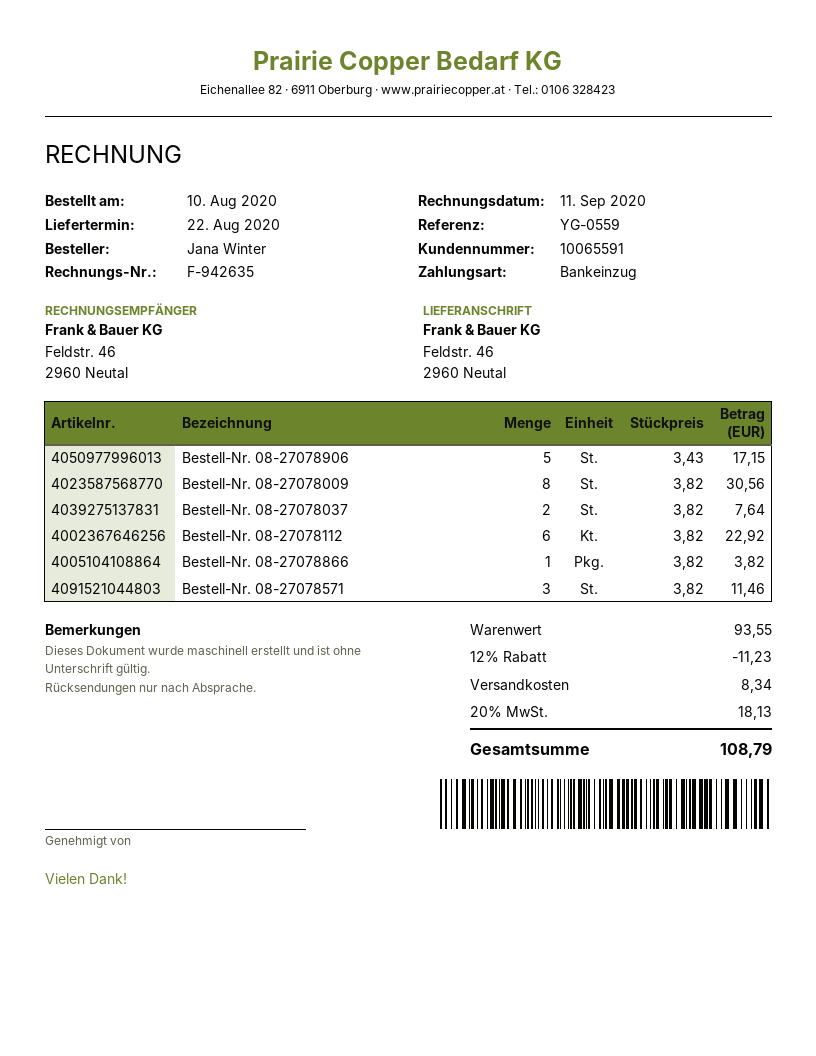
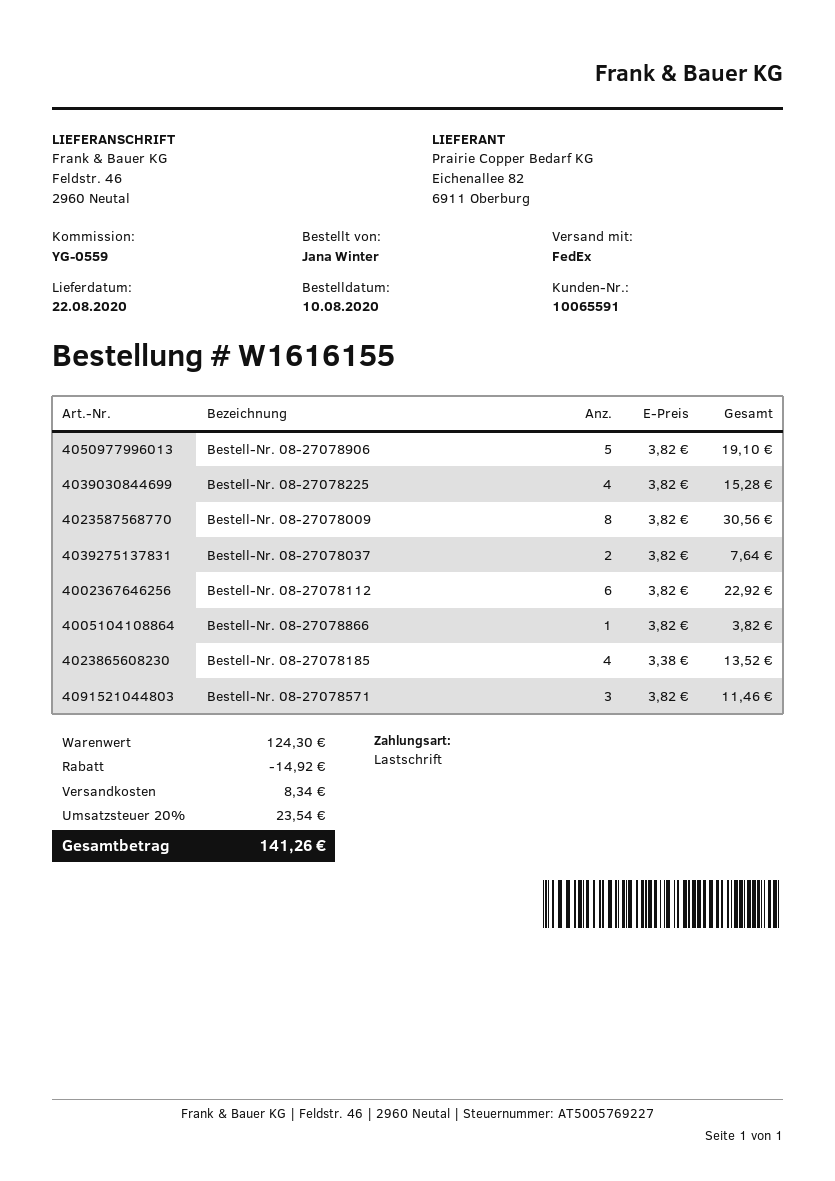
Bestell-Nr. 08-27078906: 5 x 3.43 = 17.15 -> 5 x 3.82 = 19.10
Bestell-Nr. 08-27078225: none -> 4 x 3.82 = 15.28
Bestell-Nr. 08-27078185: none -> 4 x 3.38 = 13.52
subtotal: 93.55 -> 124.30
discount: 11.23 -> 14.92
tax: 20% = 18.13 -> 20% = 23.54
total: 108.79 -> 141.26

=====

◆ Instructions for the task:
For this exercise, transcribe the entries above exactly, without any pictures.

◆ Your solution:
Bestell-Nr. 08-27078906: 5 x 3.43 = 17.15 -> 5 x 3.82 = 19.10
Bestell-Nr. 08-27078225: none -> 4 x 3.82 = 15.28
Bestell-Nr. 08-27078185: none -> 4 x 3.38 = 13.52
subtotal: 93.55 -> 124.30
discount: 11.23 -> 14.92
tax: 20% = 18.13 -> 20% = 23.54
total: 108.79 -> 141.26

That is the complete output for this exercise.